No me hizo falta aparentar ni ser inteligente para comprender una voz: una voz que me arropó, que comprendió mi dolor, y que, a pesar de que la escuchaba mientras estaba drogado, alucinando, no decía cosas incoherentes. Al contrario: era una voz tan sabia que al dolor que en años no había podido combatir, lo redujo a nada en un susurro.
Entonces aquella voz me levantó; y no solo me levantó, sino que me aconsejó. Mientras más la obedecía, mejor me sentía. No fue hasta el tercer día que dije: «Esta voz… esta voz es el Señor». No era una voz grave, no era audible: era íntima, era esa voz que escuchas cuando piensas, solo que ella actuaba por sí sola; lo que decía jamás lo había pensado.
Oh, esa voz: la que me sacó de Egipto, la que sació mi sed, me dio descanso y alimento, me levantó y me motivó. Mi Señor: Él es mi Señor.
La voz que obedecí, la voz que me regañó, la voz que me ama: la voz de mi Señor.
Esa misma voz me guió y me mostró el evangelio, me hizo creerlo; durante semanas me convencía día a día. Jamás hablé con un pastor, jamás llegué a la iglesia sin saber: llegué ya sabiendo, llegué ya conociendo que la obediencia lo era todo. Tenía esa ventaja que otros nuevos creyentes no tenían: en sesenta días el Señor había hecho un cambio radical en mí. Había domado mi lengua grosera y áspera, me había hecho frágil y débil ante el mundo, pero me había dado su mano para que nada me pasara; me cerró los labios para que ya no fumara, ni tomara, ni inhalara.
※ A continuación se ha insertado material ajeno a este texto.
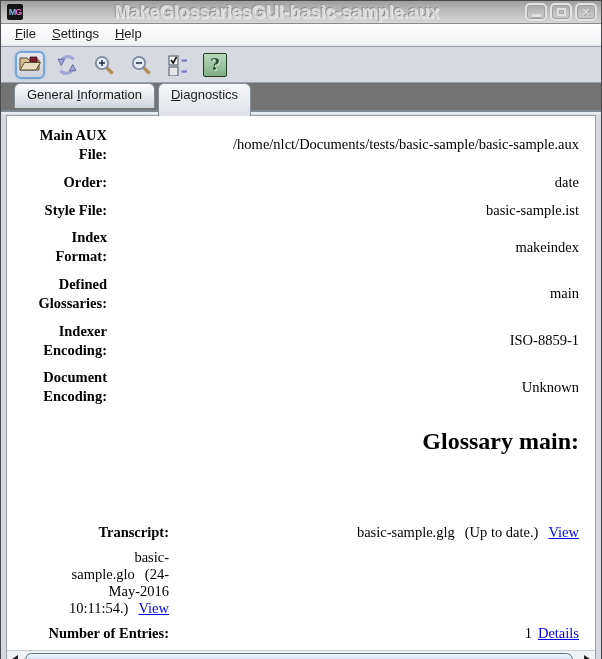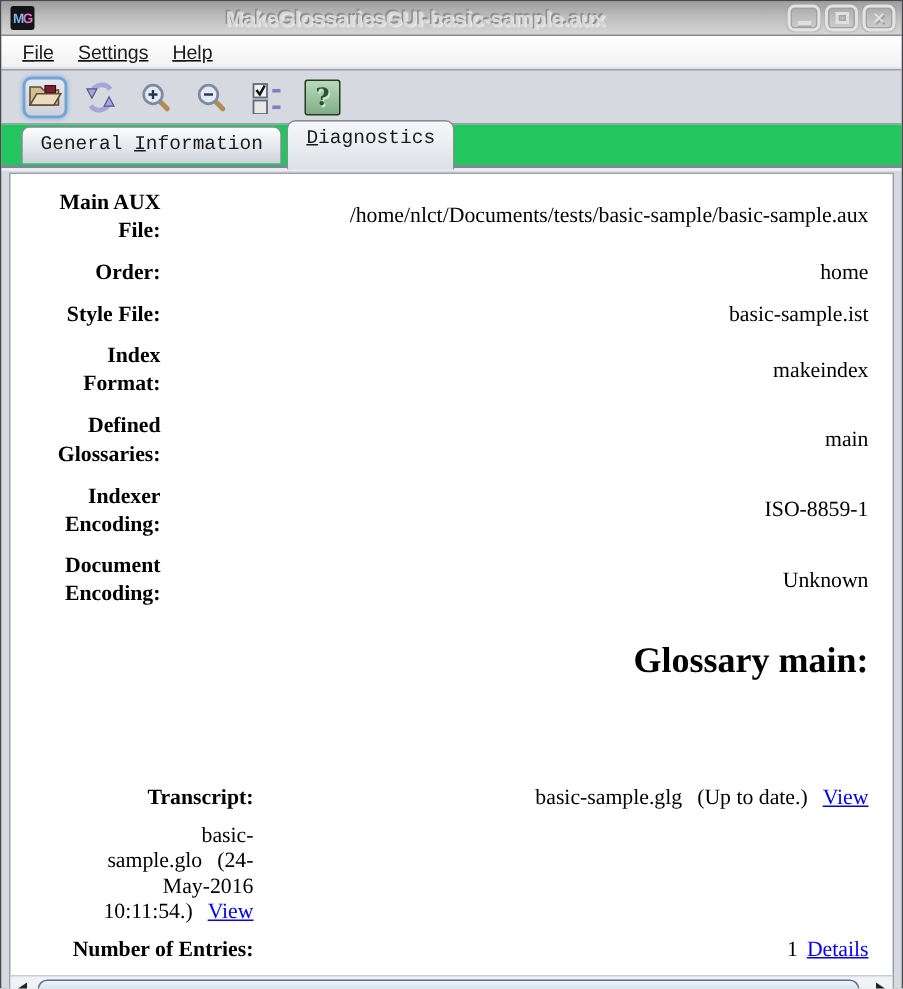--- a/index.html
+++ b/index.html
@@ -30,7 +30,7 @@
   .app-icon .g { color:#e66fd2; }
   .title-text {
     flex:1; text-align:center;
-    font-size:14px; font-weight:bold; color:#d8d8d8;
+    font-size:18px; font-weight:bold; color:#d8d8d8;
     text-shadow:-1px -1px 0 #8f8f8f, 1px 1px 1px #efefef;
     white-space:nowrap; overflow:hidden;
   }

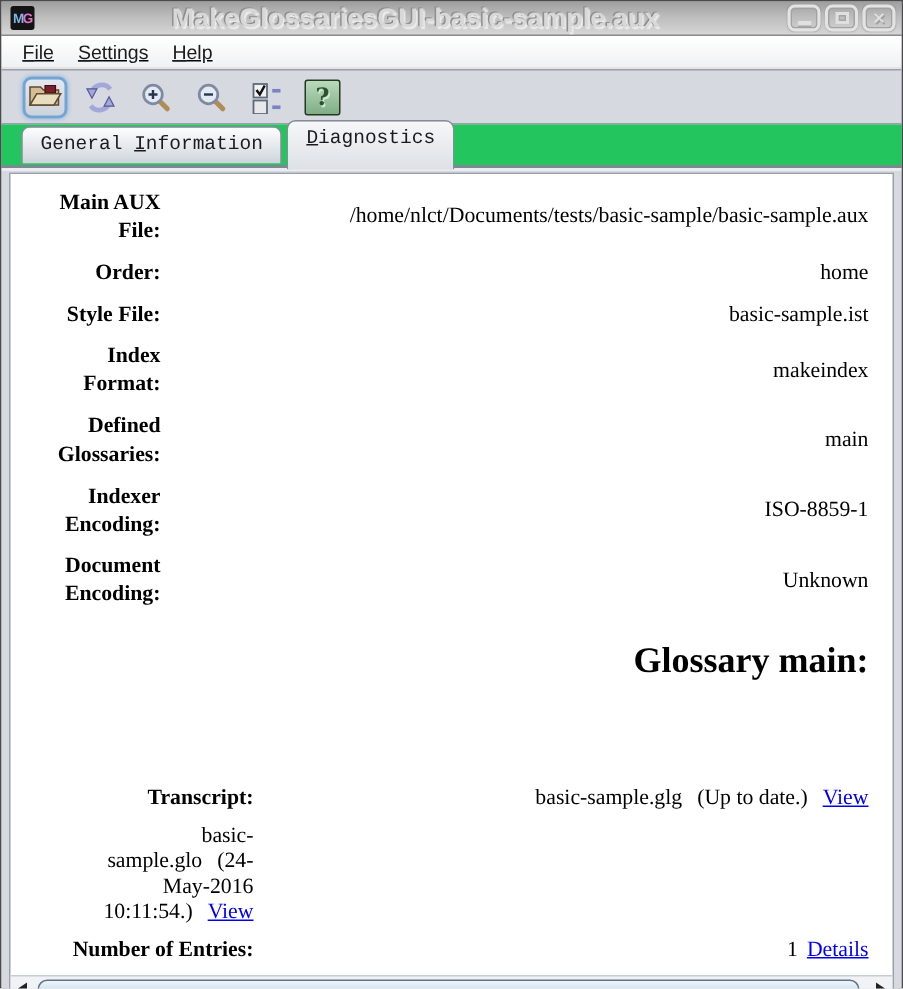--- a/index.html
+++ b/index.html
@@ -50,7 +50,7 @@
     height:22px; flex:0 0 22px;
     background:linear-gradient(180deg,#ffffff,#f0f1f3);
     border-bottom:1px solid #e3e4e6;
-    display:flex; align-items:center; padding-left:6px;text-decoration:underline;
+    display:flex; align-items:flex-start; padding-left:6px;
   }
   .menu-item {
     font-size:13px; color:#1b1b1b; padding:2px 8px; cursor:default;

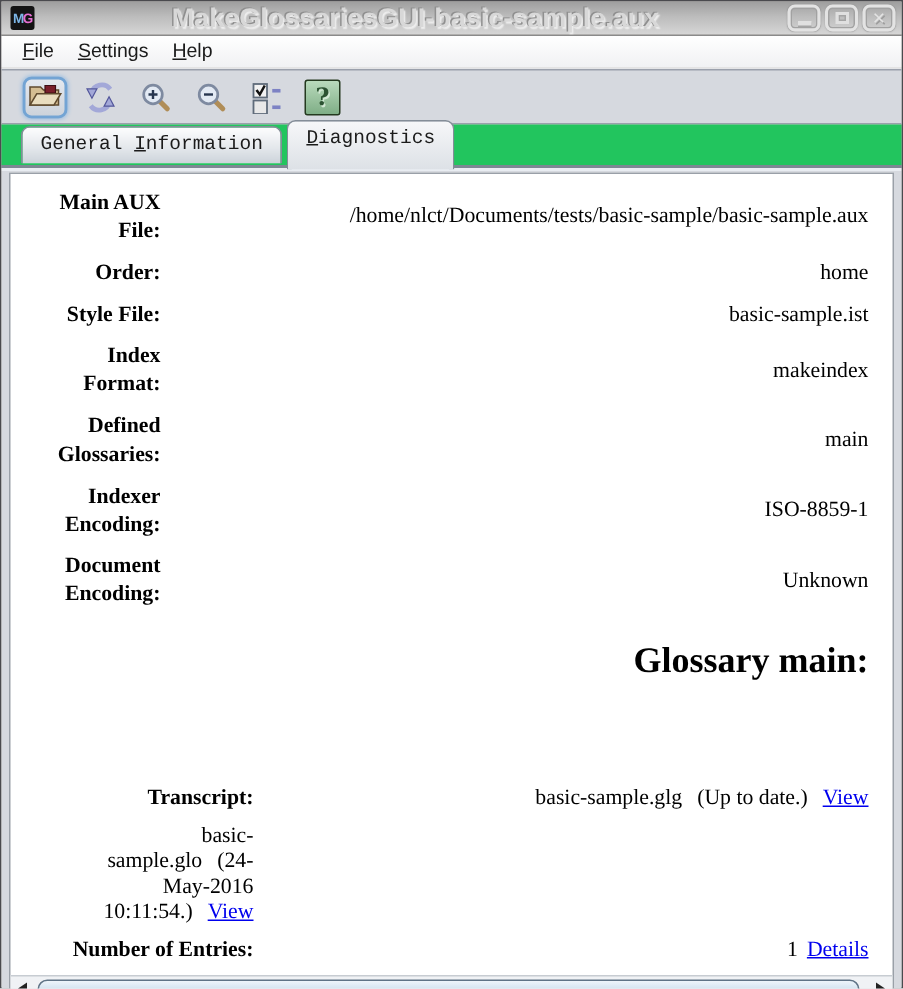--- a/index.html
+++ b/index.html
@@ -84,8 +84,8 @@
 
   
   .tabrow {
-    height:27px; flex:0 0 27px; background:#22c55e;
-    display:flex; align-items:center; padding-left:13px; position:relative;font-family:Liberation Mono, monospace;
+    height:27px; flex:0 0 27px; background:#737373;
+    display:flex; align-items:flex-start; padding-left:13px; position:relative;
   }
   .tab {
     font-size:13px; color:#1b1b1b;

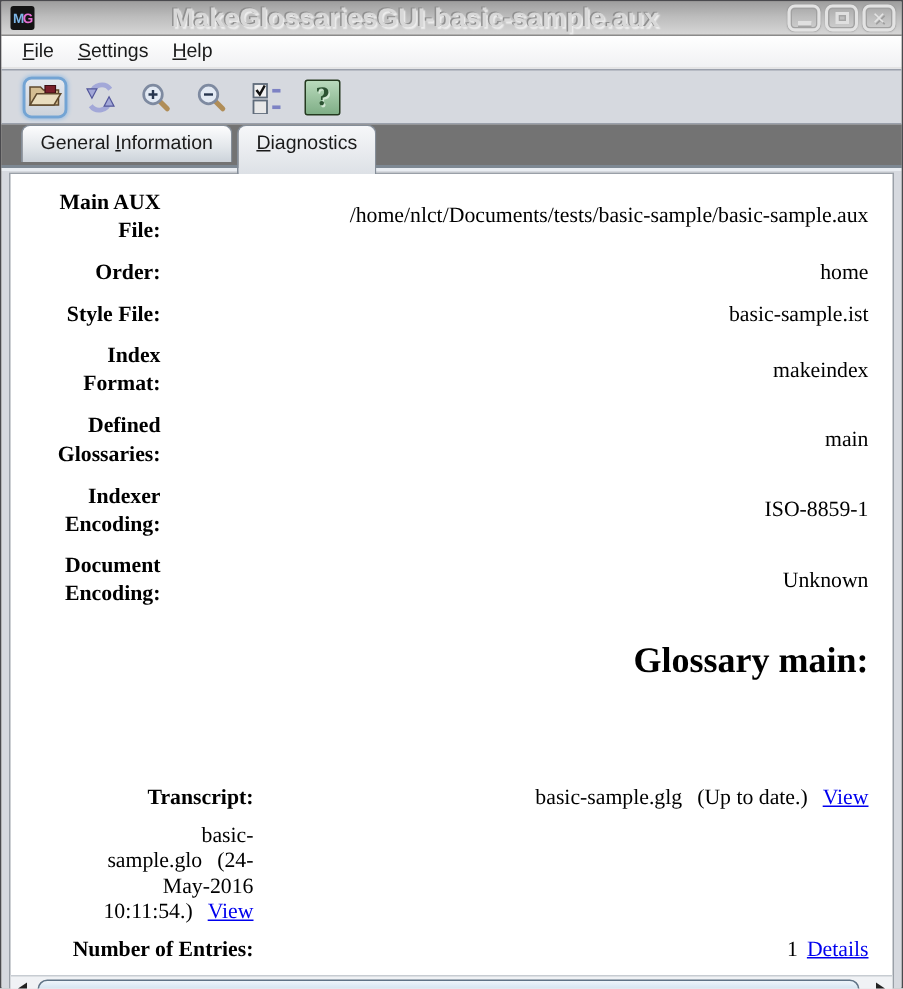--- a/index.html
+++ b/index.html
@@ -251,7 +251,7 @@
         </div>
         <div class="frow">
           <div class="lbl">Order:</div>
-          <div class="val">home</div>
+          <div class="val">date</div>
         </div>
         <div class="frow">
           <div class="lbl">Style File:</div>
Doblé mis rodillas ante Él, y yo no sabía por qué. Me sacó el corazón y lo reemplazó por uno misericordioso, uno semejante al suyo: perdoné a quien me dañó, y pedí perdón a quien dañé.
Y me cambió… y yo no supe quién lo hacía.
No niego en absoluto la historia del Señor, ni rechazo el evangelio; pero simplemente, a mí nada de eso me convenció.
Si algún científico me explica la razón de esa voz, el porqué obedecerla me traía bienestar; si comprueba que se trata de algo lógico y científico… yo dejo de creer en Dios.
Aunque dudo que pueda hacerlo, esa misma voz me ha guiado por sus senderos y me ha fortalecido aún más en ella. No comprendo el poder de Dios, pero sé que habla de mil maneras; esta es la que me tocó. Me ha hecho comprender su Escritura, pues ella suplió su voz cuando esta dejó de hablarme.